*** Opening THE DATA ***

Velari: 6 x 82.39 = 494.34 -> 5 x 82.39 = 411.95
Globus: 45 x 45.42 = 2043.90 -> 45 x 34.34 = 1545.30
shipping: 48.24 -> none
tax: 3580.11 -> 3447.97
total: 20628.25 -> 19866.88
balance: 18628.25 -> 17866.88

*** Closing THE DATA ***
*** Opening THE DATA ***

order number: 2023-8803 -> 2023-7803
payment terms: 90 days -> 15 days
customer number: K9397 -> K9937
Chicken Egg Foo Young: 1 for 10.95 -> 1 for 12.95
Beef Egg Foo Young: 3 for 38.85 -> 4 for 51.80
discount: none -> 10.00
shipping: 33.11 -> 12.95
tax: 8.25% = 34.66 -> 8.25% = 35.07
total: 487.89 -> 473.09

*** Closing THE DATA ***

## GOAL OF THE EXERCISE
Copy out the range of lines above starting at the line with "shipping: 33.11 -> 12.95" and ending at the line with "total: 487.89 -> 473.09", exactly and including both.

## EXERCISE RESULT
shipping: 33.11 -> 12.95
tax: 8.25% = 34.66 -> 8.25% = 35.07
total: 487.89 -> 473.09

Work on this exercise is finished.